Desde pequeno que ouvia minha mãe
falar «teu pai ia para a esgalha da cortiça». Não sei se antes de casar, se já
depois. Da vida de meu pai antes de casar eu só fixei dois pormenores: ia de
burro (ou burra, já não sei) comprar peixe a Olhão, para vender depois como arrieiro
(dali ele perceber de peixe como poucos…); e prestou serviço militar nos
Açores, com meu tio Blé – e veio daí o namoro com minha mãe. Da esgalha da
cortiça nunca calhou falar-me ou, se falou, eu não fixei. Aliás, eu não
perceberia muito bem o que aquilo era; mas ficava com a ideia de que podiam
ser, simultaneamente, uma coisa boa e uma coisa ruim. Boa, porque era trabalho;
má, porque minha mãe ficava sozinha e não lhe parecia que tudo se passasse pelos
Alentejos com o cuidado devido.
Mais tarde, aprendi; e, nos últimos
tempos, vim a saber que fora uma das principais riquezas da minha terra, que
havia fábricas a empregar o pessoal. Mais recentemente, não só S. Brás foi o primeiro
concelho a pugnar pela reciclagem das rolhas, como empresas há aqui (perdoem-me
se as não menciono) que dão cartas a nível nacional e internacional na apresentação
dos mais singulares produtos confeccionados em cortiça – que é um louvar a Deus!
Por isso, como professor da disciplina de História e Geografia de Portugal,
nunca me esquecia de anunciar com orgulho «Portugal, o 1º produtor mundial de
cortiça»!
Bem andou, pois, o nosso amigo
Correia Martins por, com a publicação do livro «A Cortiça, S. Brás de Alportel
e o Algarve no século XIX», reavivar as lembranças dessa actividade em que os
corticeiros são-brasenses muito se notabilizaram, não apenas aqui mas também
por algumas das terras alentejanas, como Coruche. E há aí toda uma história que
pouco a pouco se vai fazendo. E ainda bem!

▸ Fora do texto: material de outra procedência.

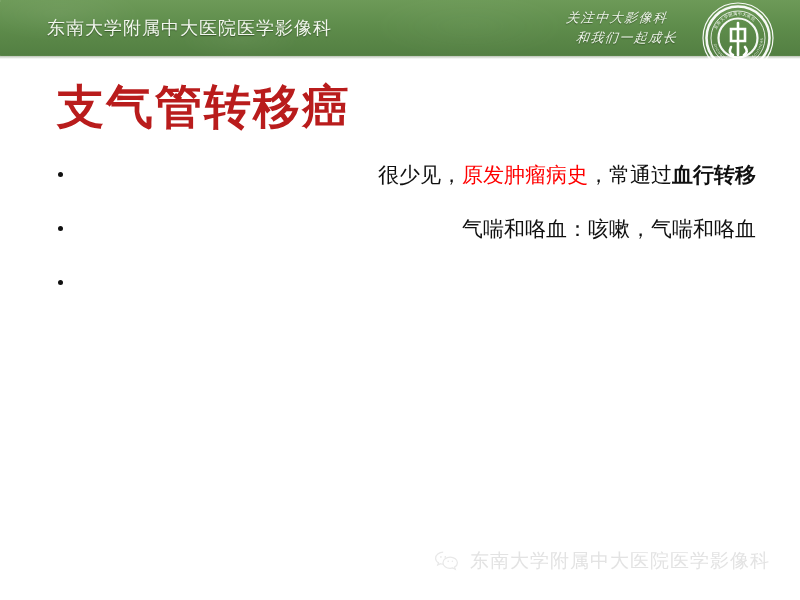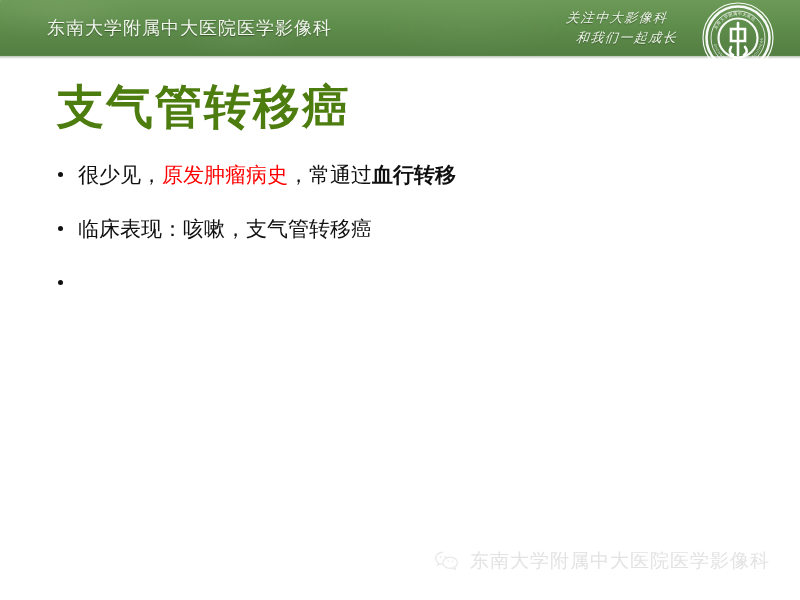--- a/index.html
+++ b/index.html
@@ -84,41 +84,42 @@
   }
   .emblem svg { display: block; }
 
   
   .slide-title {
     position: absolute;
     left: 57px;
     top: 76px;
     font-size: 47px;
     font-weight: bold;
-    color: #4d7c0f;
+    color: #b91c1c;
     letter-spacing: 2px;
     font-family: "Liberation Sans", "DejaVu Sans", sans-serif;
     white-space: nowrap;
   }
 
   
   .bullets {
     position: absolute;
     left: 56px;
     top: 155px;
     width: 700px;
   }
   .bullet {
     position: relative;
     padding-left: 22px;
     margin-bottom: 14px;
     font-size: 21px;
     line-height: 40px;
     color: #101010;
     font-family: "Liberation Serif", "DejaVu Serif", serif;
+    text-align: right;
   }
   .bullet .dot {
     position: absolute;
     left: 2px;
     top: 17px;
     width: 5px;
     height: 5px;
     border-radius: 50%;
     background: #101010;
   }
@@ -187,21 +188,21 @@
 
 <div class="slide-title">支气管转移癌</div>
 
 <div class="bullets">
   <div class="bullet">
     <span class="dot"></span>
     <span class="bullet-text"><span>很少见，</span><span class="seg-red">原发肿瘤病史</span><span>，常通过</span><span class="seg-bold">血行转移</span></span>
   </div>
   <div class="bullet">
     <span class="dot"></span>
-    <span class="bullet-text"><span>临床表现：咳嗽，支气管转移癌</span></span>
+    <span class="bullet-text"><span>气喘和咯血：咳嗽，气喘和咯血</span></span>
   </div>
   <div class="bullet">
     <span class="dot"></span>
   </div>
 </div>
 
 <div class="footer">
   <span class="wechat-icon">
     <svg width="26" height="22" viewBox="0 0 26 22" aria-hidden="true">
       <g fill="none" stroke="#e8e8e8" stroke-width="1.2">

O livro é uma edição de «Sul, Sol e
Sal» (de Loulé),; teve revisão de Isabel Brito; data de Abril; para além do texto,
apresenta sugestivas fotos; e, para gáudio dos menos familiarizados com estas terminologias
locais, traz bem oportuno ‘vocabulário corticeiro’, onde, por sinal, não
aparece a palavra «esgalha», certamente por ser de todos conhecida. Esse vocabulário,
contudo, não é assim tão ‘leve’, como poderia parecer. Exemplifico: uma das
entradas é «questão corticeira», onde, em breves traços, se sintetiza uma
polémica que, pelo seu alcance e consequências, muito deu que falar no final do
século XIX e primórdios do século XX.
Conclusão: é livro para ler!
José d’Encarnação
Publicado em Notícias de S. Braz, nº 295, 20-06-2021, p. 13.
Cá está mais um texto com o qual aprendi, sobretudo sobre o facto de a cortiça ser mais abundante em São Brás. Sempre convencida de que esgalhar era tirar galhos a um árvore, ainda me fica água na boca para saber mais. Por agora fico curiosa com esse título sobre a cortiça. Muito grata.